Chaque grande appellation du Médoc possède, de façon un peu schématique, ses caractéristiques : les Margaux (finesse et suavité), les Saint- Estèphe (générosité et corpulence), les Saint- Julien (austérité et puissance), mais les Pauillac sont certainement les plus grands (complexité mêlant les qualités des autres, ajoutant profondeur et soyeux, et ce n’est pas un hasard s’ils possèdent trois premiers grands crus).
Le Château Lynch-Bages tire son nom de la juxtaposition de celui de ses anciens propriétaires, la famille Lynch, Irlandais catholiques ayant fuit leur pays après la bataille de Boyne en 1690 et de celle d’une des plus belles croupes de Pauillac, où était sis l’ancien hameau de Bages.
Le Château devint la propriété de la famille Cazes en 1934 et est toujours resté jusqu’à maintenant au sein de cette famille, Jean-Michel Cazes qui l’avait dirigé pendant plus de 30 ans, venant de passer la main à la génération suivante : Sylvie et Jean- Charles.
Ce Château est familial dès l’origine, les premiers possédants au XVIe siècle étant tenu de « payer la rente et autres devoirs seigneuriaux de la fitte ». Il s’agit d’un des rares grands crus bordelais dans cette situation, la plupart étant maintenant possédés par des banques, des sociétés d’assurance, des chevaliers d’industrie ou magnats étrangers.
Mondialement connu pour son opulence, sa puissance, ce cinquième grand cru mériterait largement, selon les experts, d’être reclassé au niveau des deuxième, dont il atteint d’ailleurs les prix.
La situation des vignes est réellement dans un « triangle d’or » : Mouton et Lafite Rothschild au nord, Latour et Pichon Longueville au sud.
Le vignoble fait l’objet de soins précautionneux : taille courte, vendanges vertes, effeuillages, cueillette manuelle, accompagné d’un tri très sélectif.

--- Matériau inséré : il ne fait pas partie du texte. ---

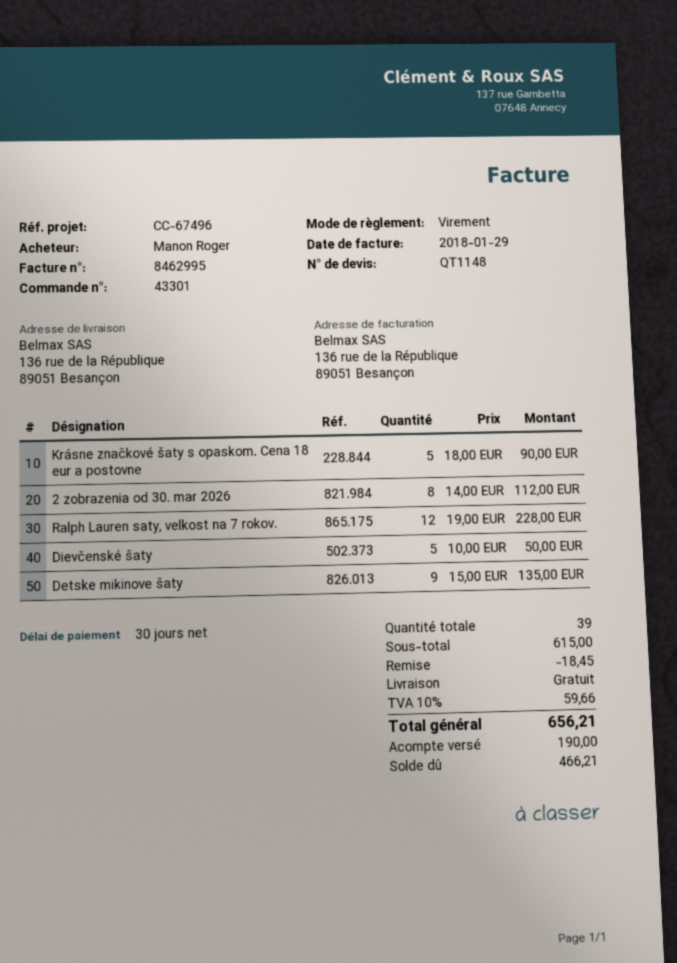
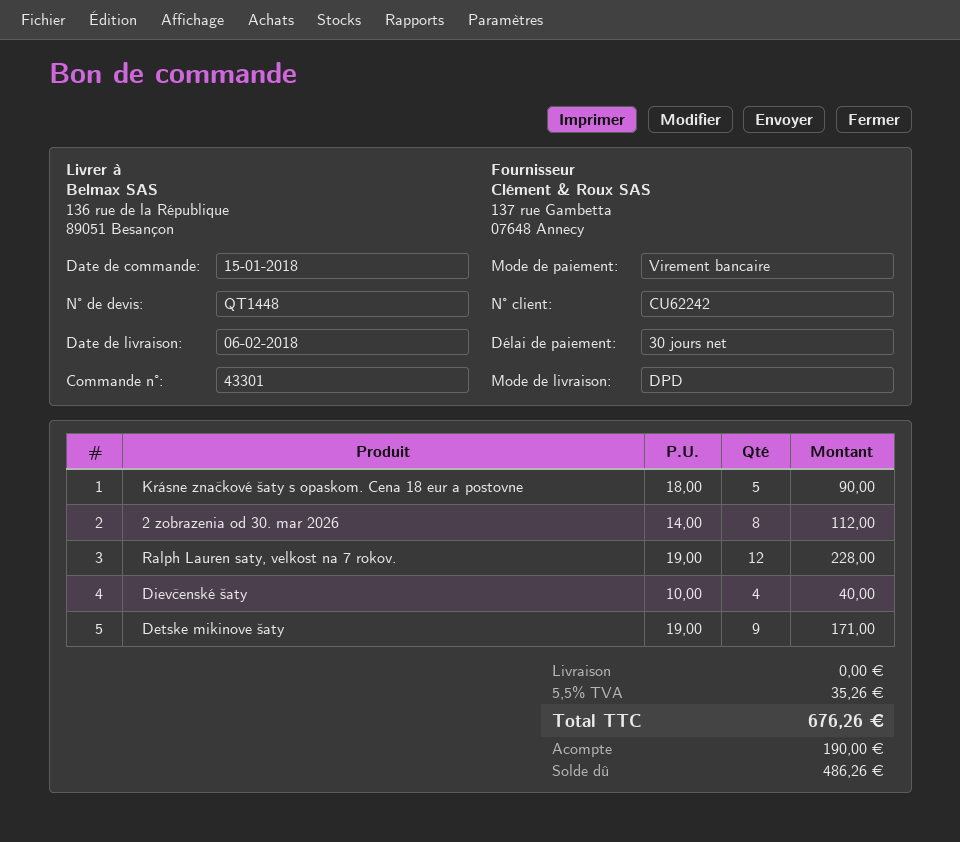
quote number: QT1148 -> QT1448
Dievčenské šaty: 5 x 10.00 = 50.00 -> 4 x 10.00 = 40.00
Detske mikinove šaty: 9 x 15.00 = 135.00 -> 9 x 19.00 = 171.00
discount: 18.45 -> none
tax: 10% = 59.66 -> 5.5% = 35.26
total: 656.21 -> 676.26
balance: 466.21 -> 486.26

La vinification est très classiquement bordelaise : fermentation en cuves d’acier thermorégulées, long élevage de 12 à 15 mois en barriques de chêne français, avant l’assemblage : 73 % de Cabernet-Sauvignon, 15 % de Merlot, un peu de Cabernet-Franc et Petit-Verdot. Une vaste rénovation des chais vient de débuter. Laissons les grands Pauillac, tel le Lynch-Bages, sortir de l’adolescence, pour atteindre leur pleine maturité. Trop jeunes, ils domineraient les meilleurs plats par leur personnalité austère, leur bouquet intense et leur boisé prégnant. Armons-nous de patience, pour les conserver une bonne dizaine d’années.

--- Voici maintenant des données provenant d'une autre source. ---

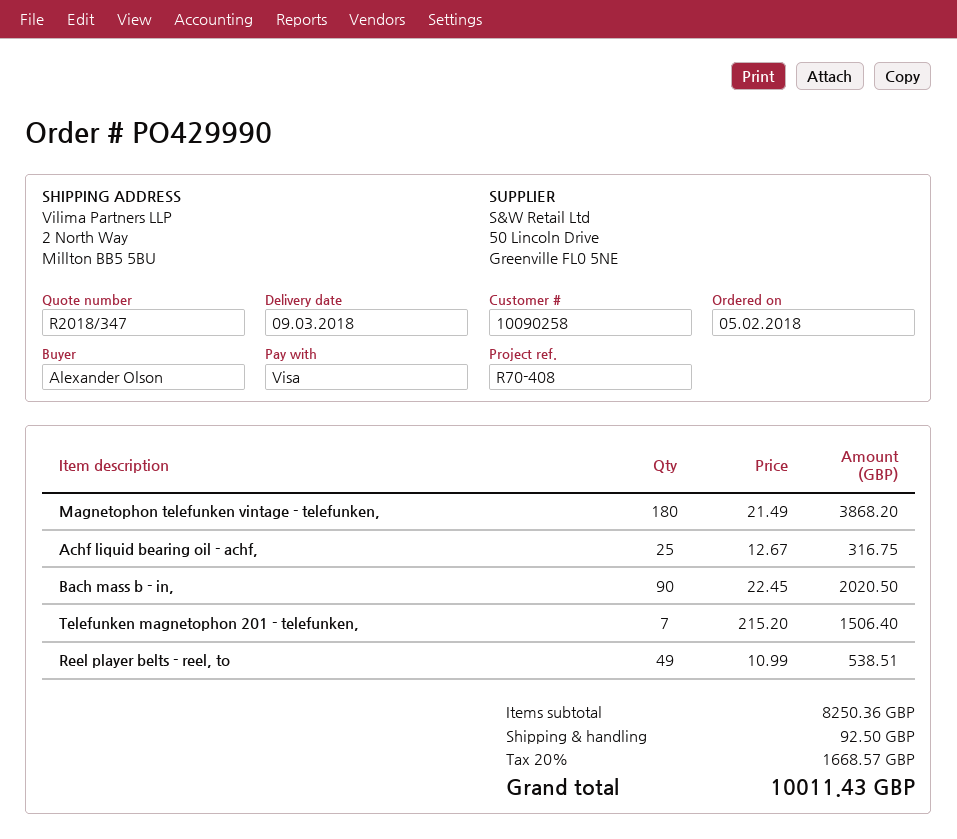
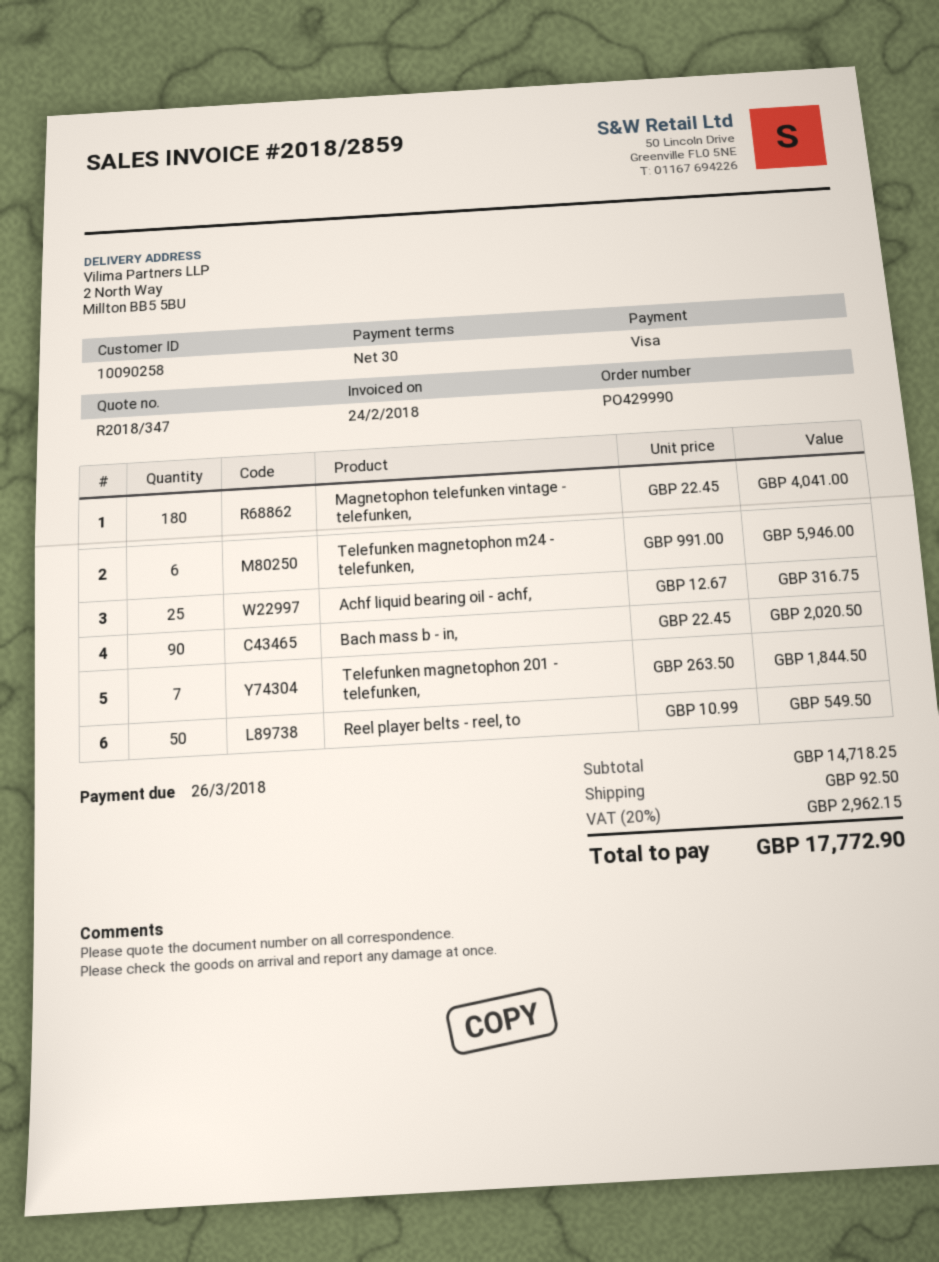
Magnetophon telefunken vintage - telefunken,: 180 x 21.49 = 3868.20 -> 180 x 22.45 = 4041.00
Telefunken magnetophon 201 - telefunken,: 7 x 215.20 = 1506.40 -> 7 x 263.50 = 1844.50
Reel player belts - reel, to: 49 x 10.99 = 538.51 -> 50 x 10.99 = 549.50
Telefunken magnetophon m24 - telefunken,: none -> 6 x 991.00 = 5946.00
subtotal: 8250.36 -> 14718.25
tax: 20% = 1668.57 -> 20% = 2962.15
total: 10011.43 -> 17772.90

Ainsi, le Lynch-Bages 1996, dont le millésime a permis des Cabernet-Sauvignon splendides, atteint actuellement sa plénitude. Ce vin est enthousiasmant, ses arômes de cassis, mûres et myrtilles sont maintenant fondus dans un bouquet complexe, où s’épanouissent des fragrances de tabac blond, de bois de santal, de cèdre, de cuir avec quelques notes réglissées.

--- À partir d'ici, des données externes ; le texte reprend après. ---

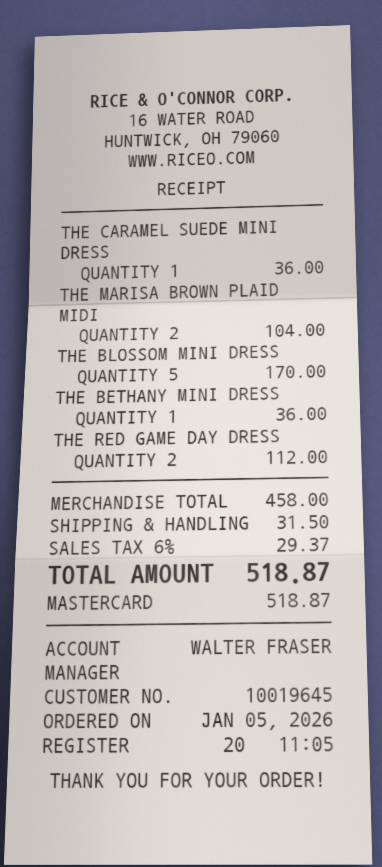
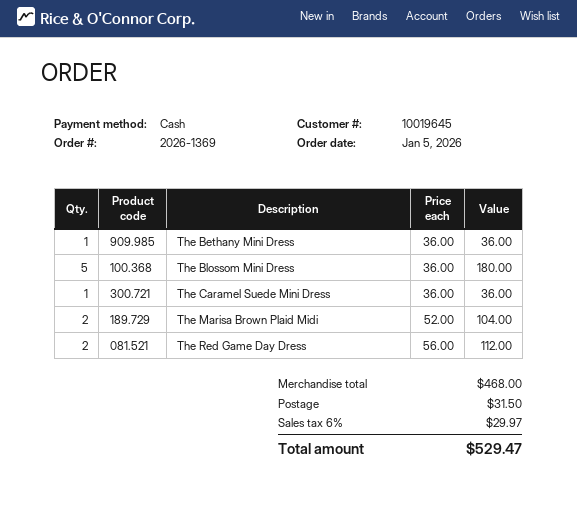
payment method: Mastercard -> cash
THE BLOSSOM MINI DRESS: 5 for 170.00 -> 5 for 180.00
subtotal: 458.00 -> 468.00
tax: 6% = 29.37 -> 6% = 29.97
total: 518.87 -> 529.47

Très belle robe rouge sombre avec des nuances violacées et belles larmes épaisses sur les bords du verre.
La bouche perçoît un vin charnu, corsé, onctueux avec des tanins très denses, mais superbement élégants et totalement soyeux. Sa longueur est mémorable.
Le Pauillac est le vin de l’agneau, du même nom bien sûr. Ce Lynch-Bages 1996 s’épanouira avec une selle d’agneau rosé accompagnée de pommes boulangères, un gigot de sept heures aux fèves, un simple navarin. Il épousera, avec béatitude, un ris de veau légèrement crémé, une côte de veau épaisse avec un gratin de macaronis, le jarret de veau caramélisé d’Alain Ducasse. Il sera un concurrent redoutable des grands Bourgogne, pour accompagner les gibiers à plumes. Il affectionne les vieux Hollande : Edam, Gouda, Mimolette et, plus encore, le Saint-Nectaire.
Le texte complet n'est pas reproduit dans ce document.